The Indexer Agent(IA)

Indexer Agent can be seen as a (oozie like)scheduler that instantiates a bunch of indexer tasks and manages its lifecycle (start, done, rerun etc). The tasks could be "ingesting data for a DataSource(aka table)" for a particular timestamp. Ingestion options are from local filesystem/HDFS and should be template based paths(more about this later).

The IA framework

The IA core is built on top of Akka framework. Akka is a concurrency framework that hides the complexities behind safe thread interaction and message passing. Agent starts off a system of Schedulers(actors) that orchestrates other Workers(actors) to perform very specific tasks. Actors communicate to each other through messages. The message have one-one mapping to tasks. The workers are distributed work through a Round robin router(actor).

The IA bootstrapping

IA starts off by reading .sql files each consisting of INSERT/INSERT_HADOOP statements. Information about ingestion frequency, datasource name, start time, end time and location of feeds etc are tracked in a database(DB). The DB could be derby/mysql and is configurable. The following is a sample configuration file.
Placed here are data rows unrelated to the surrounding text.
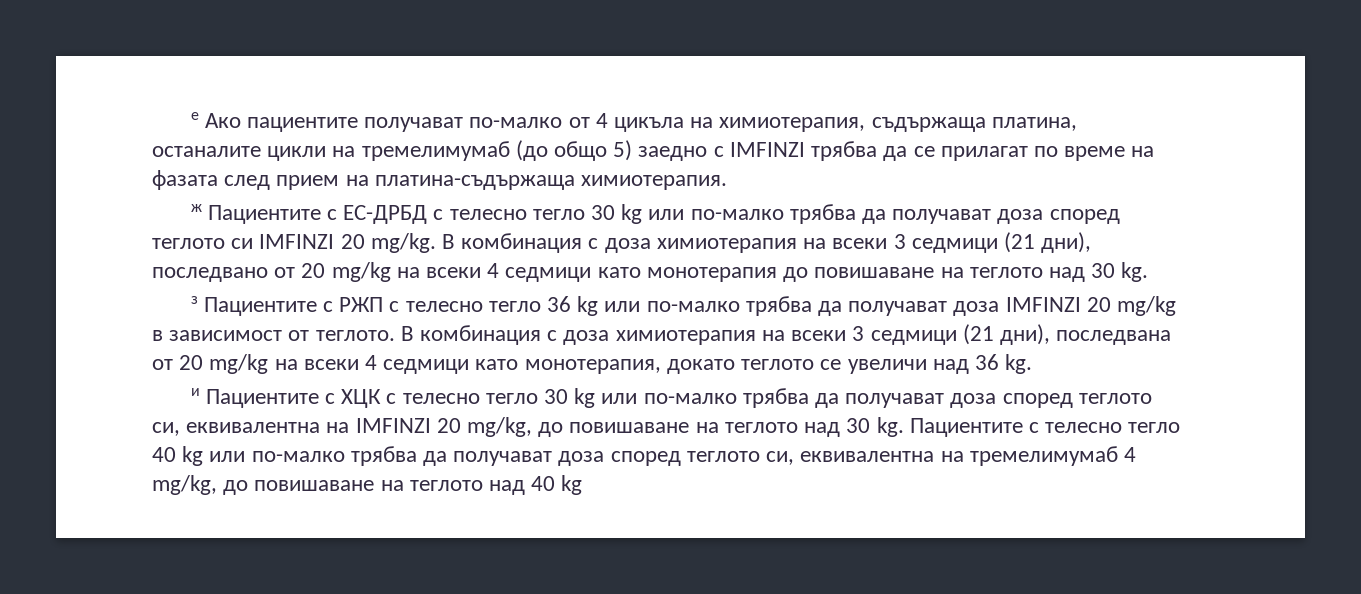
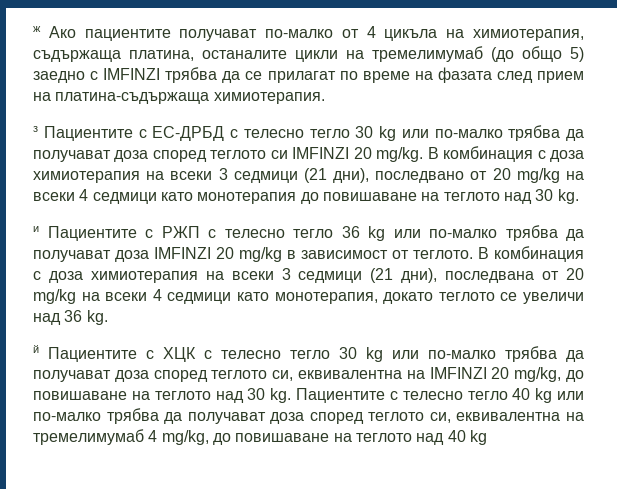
- е Ако пациентите получават по-малко от 4 цикъла на химиотерапия, съдържаща платина, останалите цикли на тремелимумаб (до общо 5) заедно с IMFINZI трябва да се прилагат по време на фазата след прием на платина-съдържаща химиотерапия.
+ ж Ако пациентите получават по-малко от 4 цикъла на химиотерапия, съдържаща платина, останалите цикли на тремелимумаб (до общо 5) заедно с IMFINZI трябва да се прилагат по време на фазата след прием на платина-съдържаща химиотерапия.
- ж Пациентите с ЕС-ДРБД с телесно тегло 30 kg или по-малко трябва да получават доза според теглото си IMFINZI 20 mg/kg.
+ з Пациентите с ЕС-ДРБД с телесно тегло 30 kg или по-малко трябва да получават доза според теглото си IMFINZI 20 mg/kg.
- з Пациентите с РЖП с телесно тегло 36 kg или по-малко трябва да получават доза IMFINZI 20 mg/kg в зависимост от теглото.
+ и Пациентите с РЖП с телесно тегло 36 kg или по-малко трябва да получават доза IMFINZI 20 mg/kg в зависимост от теглото.
- и Пациентите с ХЦК с телесно тегло 30 kg или по-малко трябва да получават доза според теглото си, еквивалентна на IMFINZI 20 mg/kg, до повишаване на теглото над 30 kg.
+ й Пациентите с ХЦК с телесно тегло 30 kg или по-малко трябва да получават доза според теглото си, еквивалентна на IMFINZI 20 mg/kg, до повишаване на теглото над 30 kg.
# All the time properties configured here are in minutes.
# If delay is 60 minutes then first attempt to run 00 hour is 60 minutes later.
taskAttemptDelay=90
# Retry on a failed task is attempted after retryDelay.
retryDelay=60
# Maximum number of times the task run is attempted before setting givenUp=1 on that instance.
maxRetries=3
# If (Task nominal time + sla time) < current time then send an email.
slaTime=300
# Number of worker(s) - aka Akka actors
numWorkers=3
# Path(folder) where to find the druid sql files. (Default value is ${HOME}/dsqls)
sqlsPath=/Users/srikalyan/dsqls/

# Work scheduler properties.
work {
  # All the below time(s) are in seconds.
  generate.interval=15
  execute.msgsPerSecond=1
  # Maximum number of parallel tasks (It depends on how many tasks the druid's middle managers can handle).
  execute.maxAtGivenTime=10
  track.interval=15
}
#JDBC properties
jdbc {
  host=127.0.0.1
  port=3306
  id=""
  password=""
  dbName=indexerDB
  # Supported types (mysql, derby)
  dbType=mysql
}

#Druid cluster properties.
druid {
  # default broker is localhost:8082
  broker="localhost:8082"
  # default coordinator is localhost:8081
  coordinator="localhost:8081"
  # default overlord is localhost:8090
  overlord="localhost:8090"
}

The sql file is based on SQL4D grammar. The following is a sample sql file

INSERT_HADOOP INTO abf (timestamp, provider, title, uuid, DOUBLE_SUM(click) AS click) 
  FROM 'hdfs://CLUSTER_NAME/USER/druid_data/{YEAR}{MONTH}{DAY}{HOUR}{MIN}/*gz' 
  WHERE interval BETWEEN '2014-10-31T00:00:00Z' AND '2014-11-03T00:00:00Z' 
  BREAK BY 'day' DELIMITER('\u0001','\n')
-- NOTE the {YEAR} {MONTH} Expression language like variables. They are based on start
--    time (2014-10-31T00:00:00Z) and frequency 'day', other possible frequencies are 
--    'minute', 'fifteen_minute', 'thirty_minute', 'hour'. Instance will be generated 
--    only for times <= end time (2014-11-03T00:00:00Z)

The IA scheduler details

IA has 3 schedulers.

1. Work Generator(Cron)

If the last work that was generated for hourly table X was 00 hour of today, if the current hour is 04 then this scheduler generates work instances for 01, 02, 03 and 04 hours and updates the DB appropriately. In the sample sql provided in this page the instances would be 3 as follows

INSERT_HADOOP INTO abf (timestamp , provider , title, uuid, DOUBLE_SUM(click) AS click) 
  FROM 'hdfs://CLUSTER_NAME/USER/druid_data/201410310000/*gz' 
  WHERE interval BETWEEN '2014-10-31T00:00:00Z' AND '2014-11-01T00:00:00Z' 
  BREAK BY 'day' DELIMITER('\u0001','\n')
INSERT_HADOOP INTO abf (timestamp , provider , title, uuid, DOUBLE_SUM(click) AS click) 
  FROM 'hdfs://CLUSTER_NAME/USER/druid_data/201411010000/*gz' 
  WHERE interval BETWEEN '2014-11-01T00:00:00Z' AND '2014-11-02T00:00:00Z' 
  BREAK BY 'day' DELIMITER('\u0001','\n')
INSERT_HADOOP INTO abf (timestamp , provider , title, uuid, DOUBLE_SUM(click) AS click) 
  FROM 'hdfs://CLUSTER_NAME/USER/druid_data/201411020000/*gz' 
  WHERE interval BETWEEN '2014-11-02T00:00:00Z' AND '2014-11-03T00:00:00Z' 
  BREAK BY 'day' DELIMITER('\u0001','\n')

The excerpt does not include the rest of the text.